International regulators are moving toward an agreement that would require banks to raise vast sums of new funds to cushion against future losses, but in a concession to the industry and some governments, the rules are likely to take effect later than expected, according to people familiar with the matter.

….France, Germany and Japan have pushed for as much as a 10-year window before the rules go fully into effect, and U.S. and U.K. officials recently have indicated that they would support a gradual time frame, according to people familiar with the matter. “I’m perfectly comfortable with us negotiating reasonable transition period to help make people more comfortable that they can live with those new standards,” U.S. Treasury Secretary Timothy Geithner said Wednesday afternoon in Washington, before leaving for the G-20 meeting.

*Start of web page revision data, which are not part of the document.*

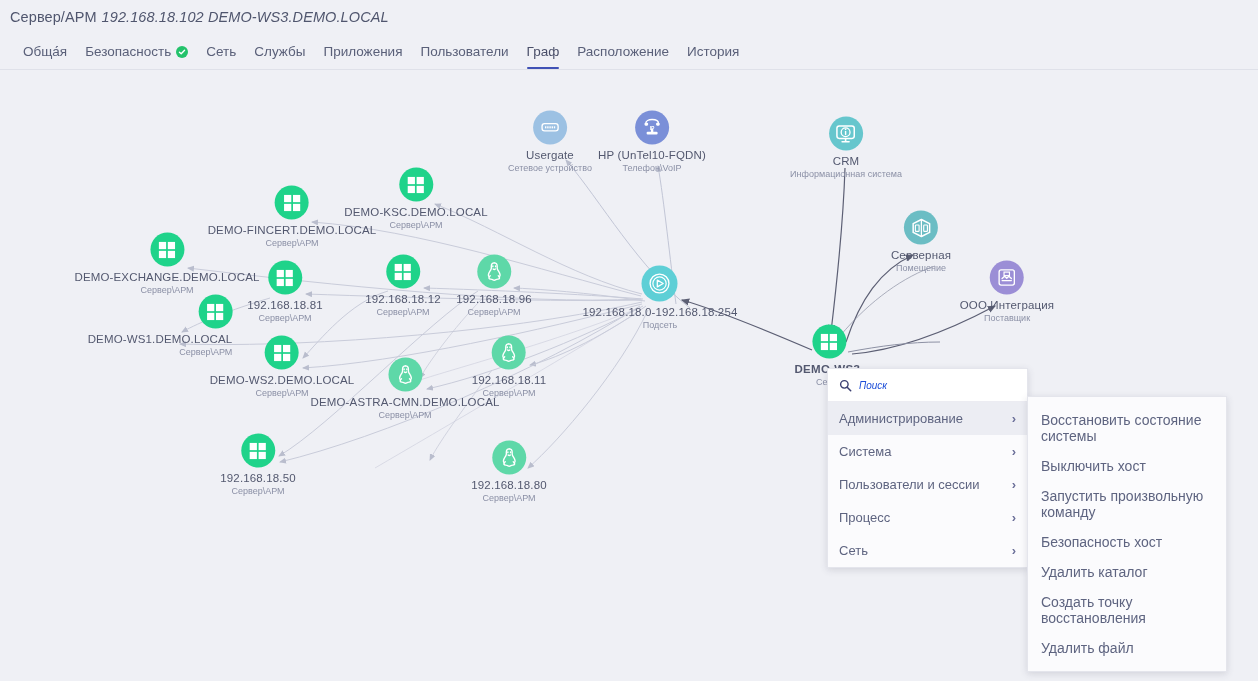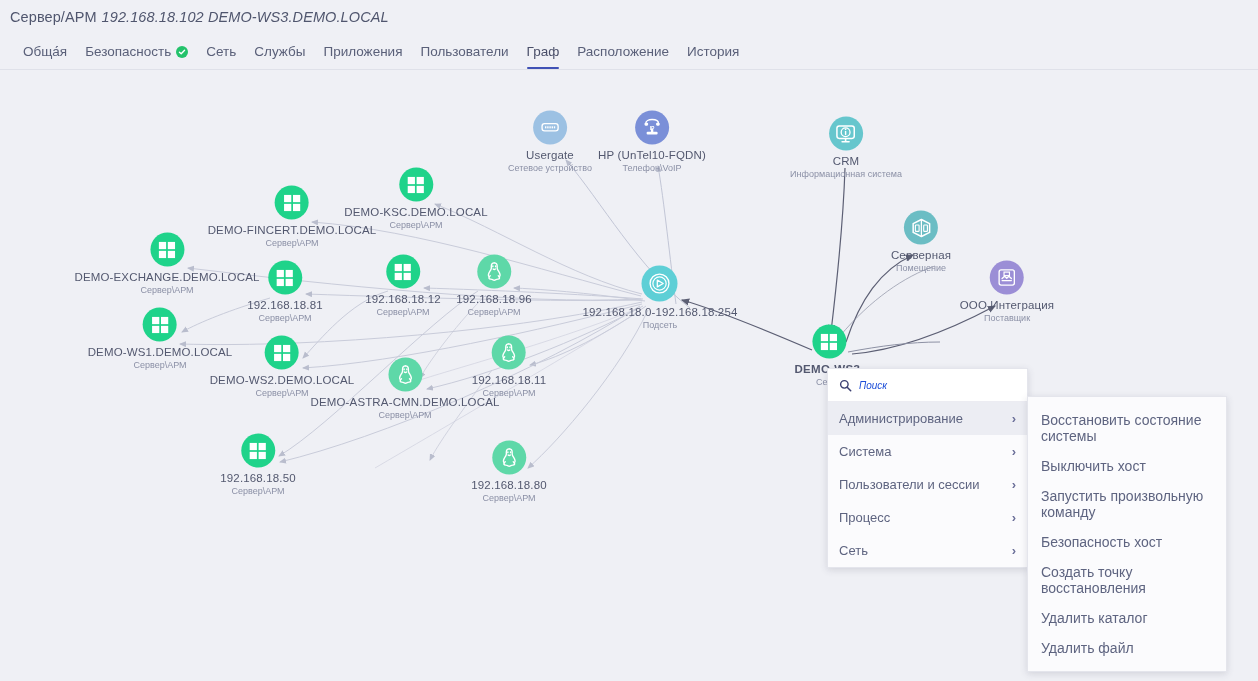--- a/index.html
+++ b/index.html
@@ -325,7 +325,7 @@
           <div class="lbl">DEMO-EXCHANGE.DEMO.LOCAL</div>
           <div class="sub">Сервер\АРМ</div>
         </div>
-        <div class="node" style="left: 160px; top: 269px;">
+        <div class="node" style="left: 160px; top: 256px; align-items: flex-end;">
           <div class="disc" style="background: rgb(31, 211, 138);">
             <svg width="19" height="19" viewBox="0 0 20 20">
               <rect x="1.5" y="1.5" width="7.6" height="7.6" fill="#fff"></rect>

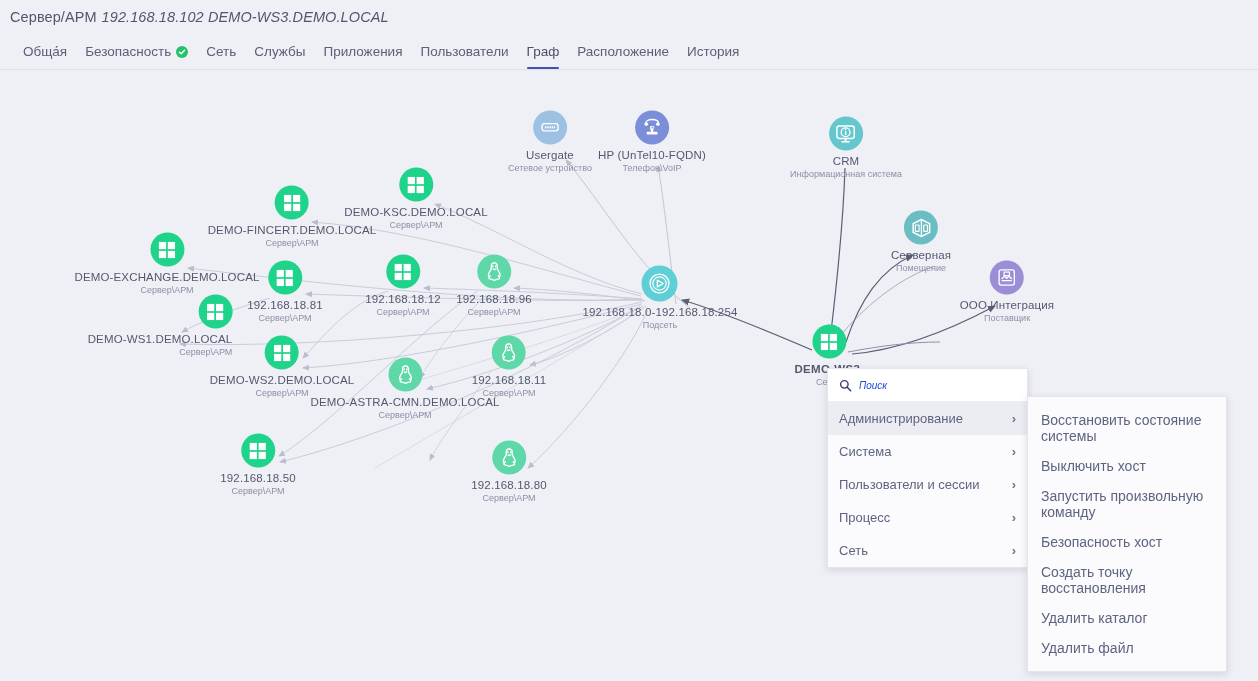--- a/index.html
+++ b/index.html
@@ -515,8 +515,8 @@
         <div class="sub-item">Выключить хост</div>
         <div class="sub-item">Запустить произвольную команду</div>
         <div class="sub-item">Безопасность хост</div>
+        <div class="sub-item">Удалить каталог</div>
         <div class="sub-item">Создать точку восстановления</div>
-        <div class="sub-item">Удалить каталог</div>
         <div class="sub-item">Удалить файл</div>
       </div>
   </div>

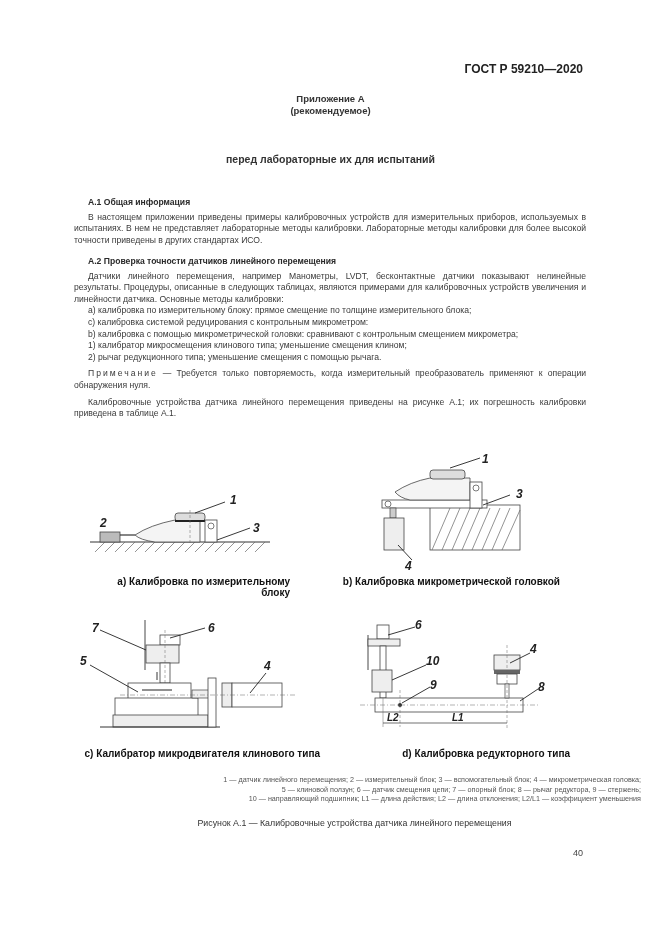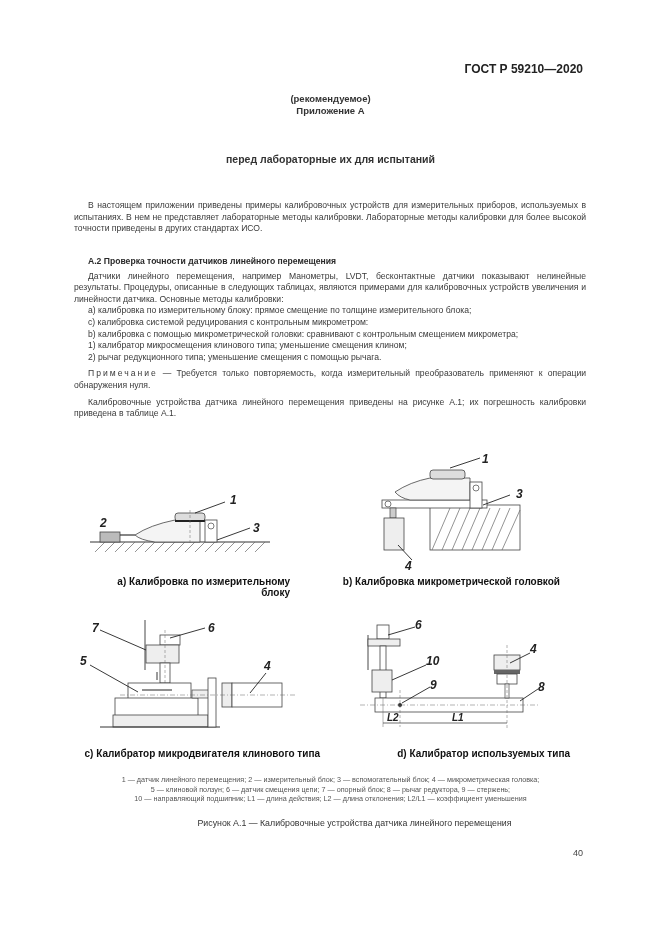--- a/index.html
+++ b/index.html
@@ -27,8 +27,8 @@
 <div class="abs hdr">ГОСТ Р 59210—2020</div>
 
 <div class="abs center app1">
+  <div>Приложение А</div>
   <div>(рекомендуемое)</div>
-  <div>Приложение А</div>
 </div>
 
 <div class="abs center title">

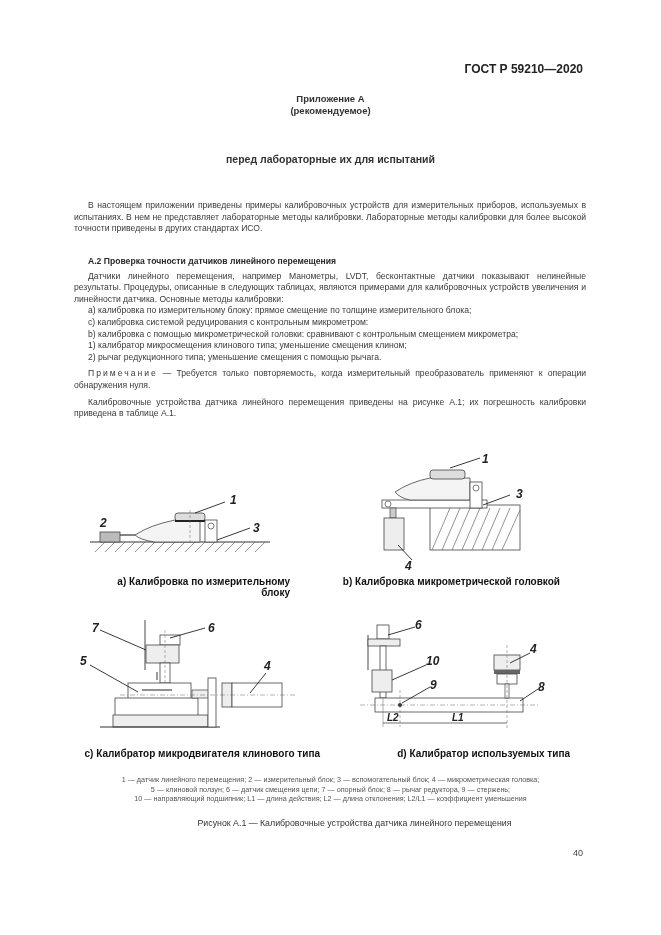--- a/index.html
+++ b/index.html
@@ -36,6 +36,7 @@
 </div>
 
 <div class="abs body" style="top:197px;">
+  <div class="h2 p">А.1 Общая информация</div>
   <p class="p" style="margin-top:3px;">В настоящем приложении приведены примеры калибровочных устройств для измерительных приборов, используемых в испытаниях. В нем не представляет лабораторные методы калибровки. Лабораторные методы калибровки для более высокой точности приведены в других стандартах ИСО.</p>
 </div>
 

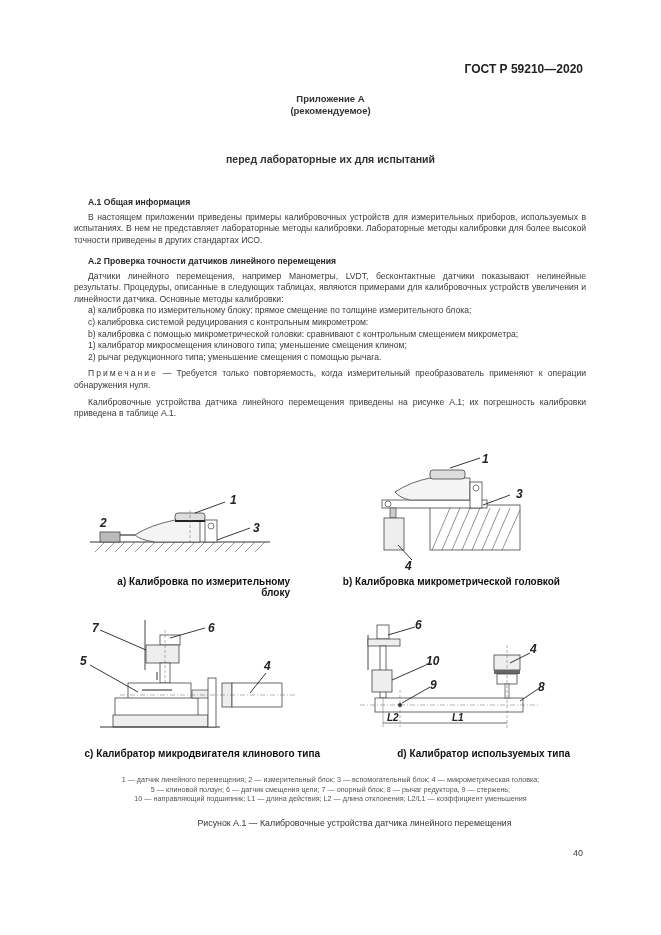--- a/index.html
+++ b/index.html
@@ -176,7 +176,7 @@
   <text x="27" y="106" font-size="10" fill="#222">L2</text>
   <text x="92" y="106" font-size="10" fill="#222">L1</text>
 </svg>
-<div class="abs fig-cap" style="left:350px;top:748px;width:220px;">d) Калибратор используемых типа</div>
+<div class="abs fig-cap" style="left:350px;top:748px;width:220px;">d) Калибровка редукторного типа</div>
 
 <div class="abs legend">
   <div>1 — датчик линейного перемещения; 2 — измерительный блок; 3 — вспомогательный блок; 4 — микрометрическая головка;</div>

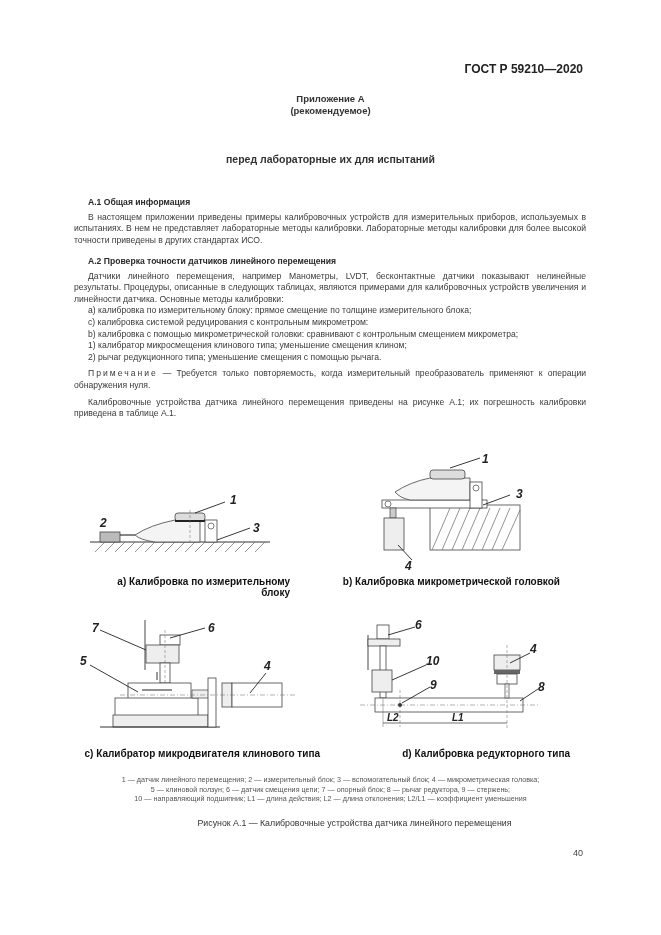--- a/index.html
+++ b/index.html
@@ -16,7 +16,7 @@
   .li { margin: 0; padding-left: 14px; }
   .spaced { letter-spacing: 2px; }
   .fig-cap { font-size: 10px; font-weight: bold; color: #111; text-align: right; }
-  .legend { top: 775px; left: 20px; width: 621px; text-align: center; font-size: 7.2px; line-height: 9.5px; color: #555; }
+  .legend { top: 775px; left: 20px; width: 621px; text-align: right; font-size: 7.2px; line-height: 9.5px; color: #555; }
   .figtitle { top: 818px; font-size: 8.8px; color:#333;padding-left:24px; }
   .pagenum { top: 848px; right: 78px; font-size: 9px; color: #444; }
   svg text { font-family: "Liberation Sans", sans-serif; font-weight: bold; font-style: italic; }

Hell, even I don’t have any problem with this. And it sounds like no one else does either. If the new requirements are stiff enough to actually make a difference, we’d be nuts to demand that banks adopt them immediately in an environment where growth is already slow, lending is anemic, and raising risk capital is difficult. The real question isn’t so much the timeframe for adopting the new rules, it’s whether the rules are any good. Here’s what we know about that:

Other crucial details remain unresolved, including disputes over the types of funds banks will be allowed to count toward toughened capital and liquidity requirements. Bank executives, sometimes with backing from their governments, have been waging an intense lobbying campaign to water down parts of the so-called Basel proposals, known for the Swiss city in which the accords traditionally have been negotiated.

This is the real battleground, but the Journal doesn’t have anything to tell us about that. The best we have right now, via Felix Salmon, is an article from Global Risk Regulator a few days ago that suggests the Basel negotiators are likely to stick to their guns and issue tough new regulations in the very near future. Keep your fingers crossed.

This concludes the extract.